If Cecil and Carla thought the opening beneath Julia’s windowsill would lead them to her, they were disappointed. They descended the ladder, felt the damp earthen walls, returned to the kitchen for a flashlight, crept into the hole again, and walked timidly and quietly into the space. The weak flashlight threw a faint, eery light along the bricks, and the vaulted ceiling remained dark. Cecil became baffled and then angry as the tunnel kept returning them again and again to the same destination: the hole beneath Julia’s window.

“It’s like a crazy circle!” he exclaimed. “But I know we’re not going in a circle. I can’t figure it out!”

Carla studied her brother and shook her head. “The tunnel doesn’t want us to go anywhere. It’s keeping us here.”

“Oh, stop it!” he hissed at her. “Stop acting like a tunnel has a brain. Hmmmph!” he said in frustration, and stomped into the tunnel once more. Now he was not cautious or slow. He flickered the light all around him. “There must be something here, something to let us get somewhere!” The tunnel curved slightly and he went out of sight. Carla stayed at the ladder. She was tired of hunting for nothing. She heard Cecil muttering to himself and sometimes saw a flicker of light as he examined the brick walls. She was nearly ready to climb back up into Julia’s bed when she heard a shout.

“Ha!”

“What?” she said into the darkness.

“Ha!” again. “Carla, c’mere! I’ve found something … a … I don’t know what!”

Cecil stood far down the tunnel staring up, the light from his flashlight pinned on a wooden panel, the trap door under the garden statue. Carla looked up too.

“What do you think it is?” she asked.

“No idea. I wonder if it opens.”

“Can you reach it?”

Cecil stretched his arm overhead. “Nope. I need something to stand on. But there’s nothing ….” And he shone the beam into every crevice along the walls, and then onto the floor.

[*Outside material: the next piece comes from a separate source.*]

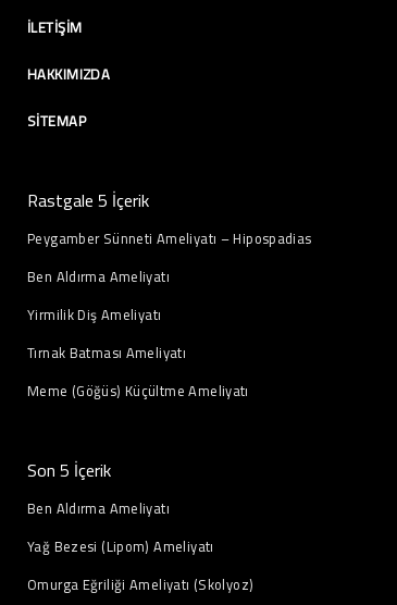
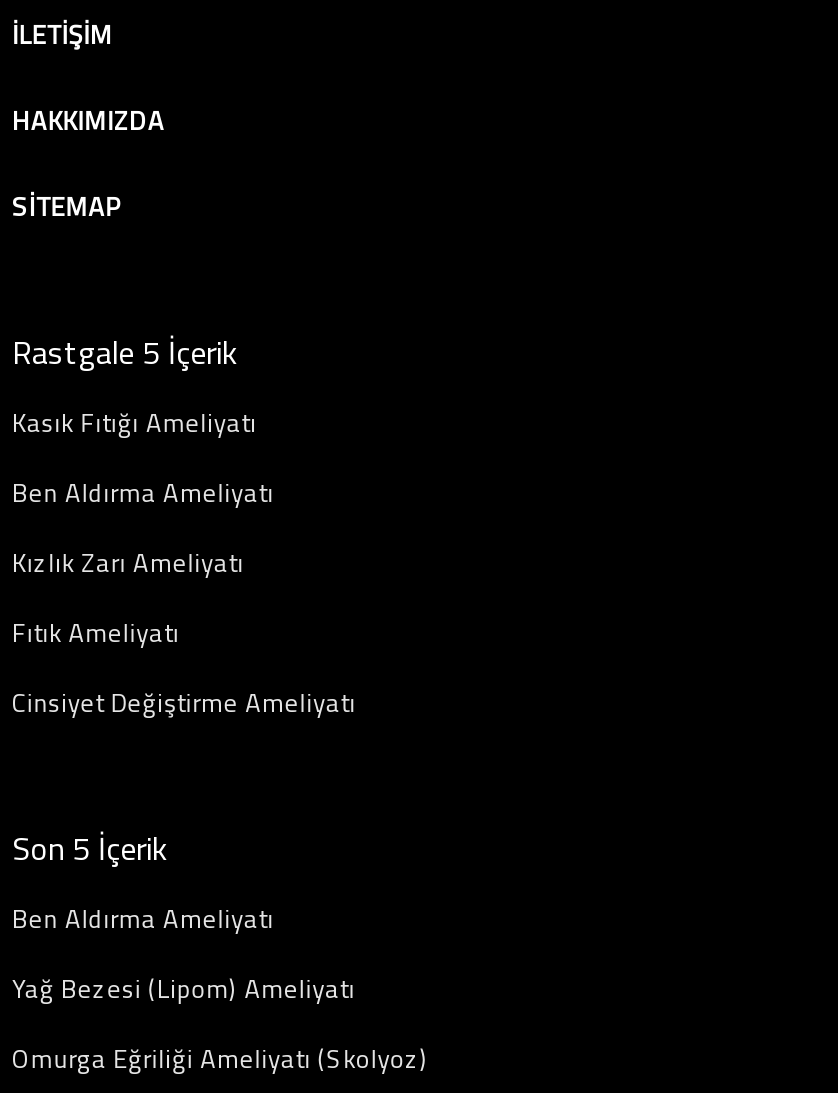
[27,225,312,251] Peygamber Sünneti Ameliyatı – Hipospadias -> [12,398,257,446] Kasık Fıtığı Ameliyatı
[27,301,161,328] Yirmilik Diş Ameliyatı -> [12,538,244,586] Kızlık Zarı Ameliyatı
[27,339,186,366] Tırnak Batması Ameliyatı -> [12,608,179,656] Fıtık Ameliyatı
[27,378,249,404] Meme (Göğüs) Küçültme Ameliyatı -> [12,678,356,726] Cinsiyet Değiştirme Ameliyatı

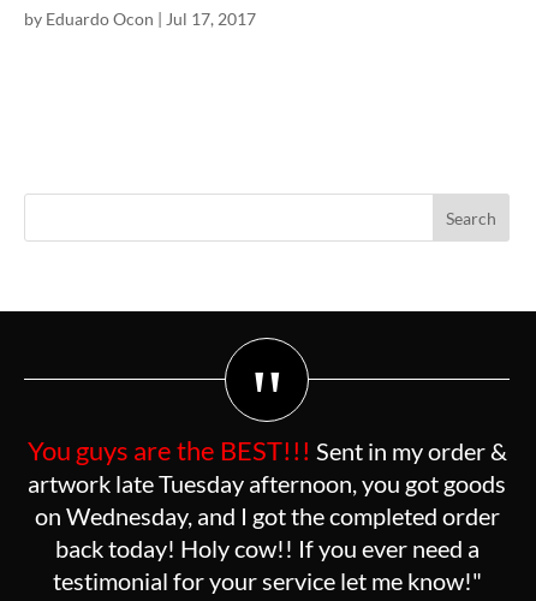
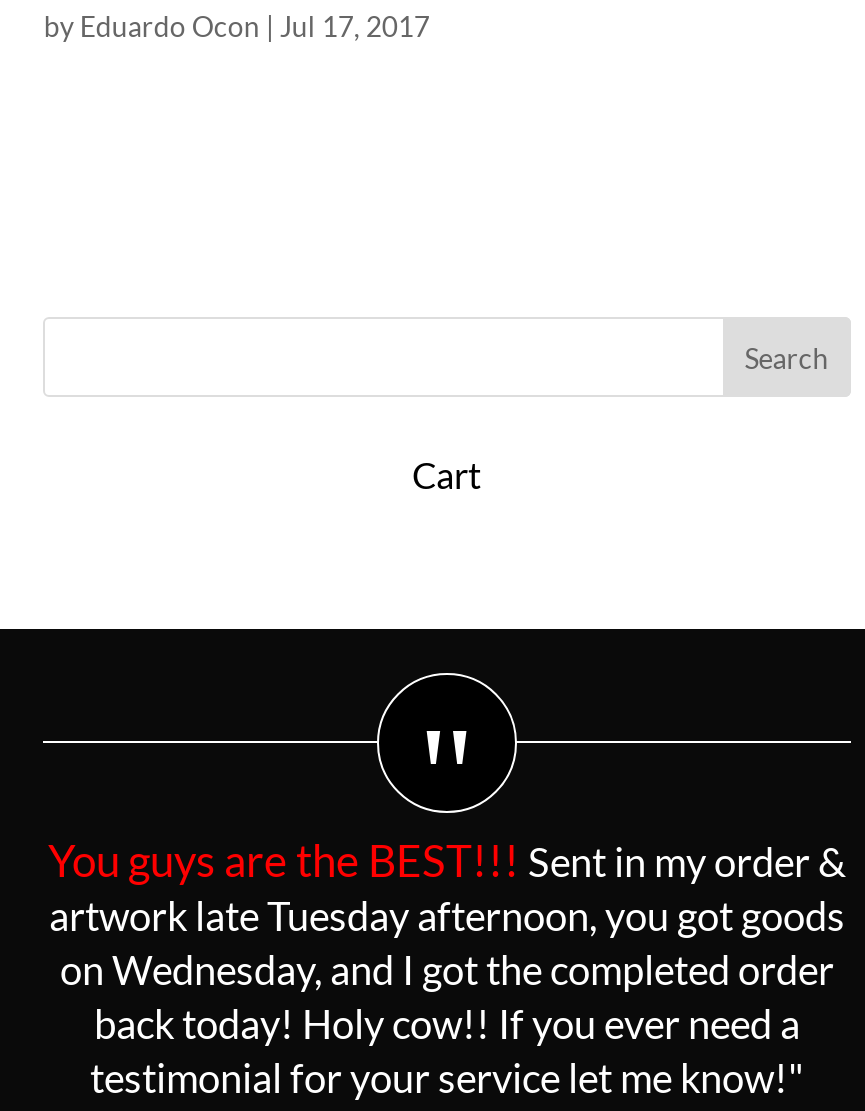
none -> [412,453,482,497] Cart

“Look!” Carla exclaimed. She pointed to the small pile of bricks that Julia had stacked there.

“What?” And this time Cecil seemed to growl in displeasure. “That was not there before.” He turned scowling to Carla. “Those bricks weren’t there before! I hunted all along the base of these walls.”

She sighed. “I believe you. It’s like I said before. The tunnel wants us to find this spot now.” She picked up two bricks. “I guess we’d better open that hatch.”

Stacking bricks high enough to reach the wooden panel was difficult, and Cecil fell three times before he pulled the hatch down. It creaked stubbornly as its hinge rebelled, but as the panel swung down a rope ladder fell as well. It’s dusty rungs dangled next to Cecil’s legs.

“That’s handy,” Carla noted.

“Where do you think …?”

“I think we’re right under the lady statue.”

Cecil’s face clouded again. “But that’s useless! We already know about that!” He put one foot on the rope ladder and started climbing. “We’ll never find Julia this way.”

While Cecil climbed into the hiding place Carla leaned against the tunnel wall. While he groped into the corners of the cavity under the statue, she turned and discovered the smaller tunnel Julia had unearthed not long before. She shone the beam of Cecil’s flashlight deep into it.

“Cecil!”

“What?”

“I’ve found another tunnel.”

She heard scrambling and fumbling. Cecil fell down the ladder to the tunnel floor.

“What?!

“Shhh! Would you stop yelling?”

Cecil dusted himself off, and Carla pointed to the opening, which was about chest-high. He stuck his head inside.

“That’s a dirt hole.”

“I think it’s a tunnel,” Carla said. “I think it goes to the clerk’s office.”

“To the fireplace.”

“Yep.”

Cecil groaned and sat in the dirt on the tunnel’s floor. Carla squatted next to him.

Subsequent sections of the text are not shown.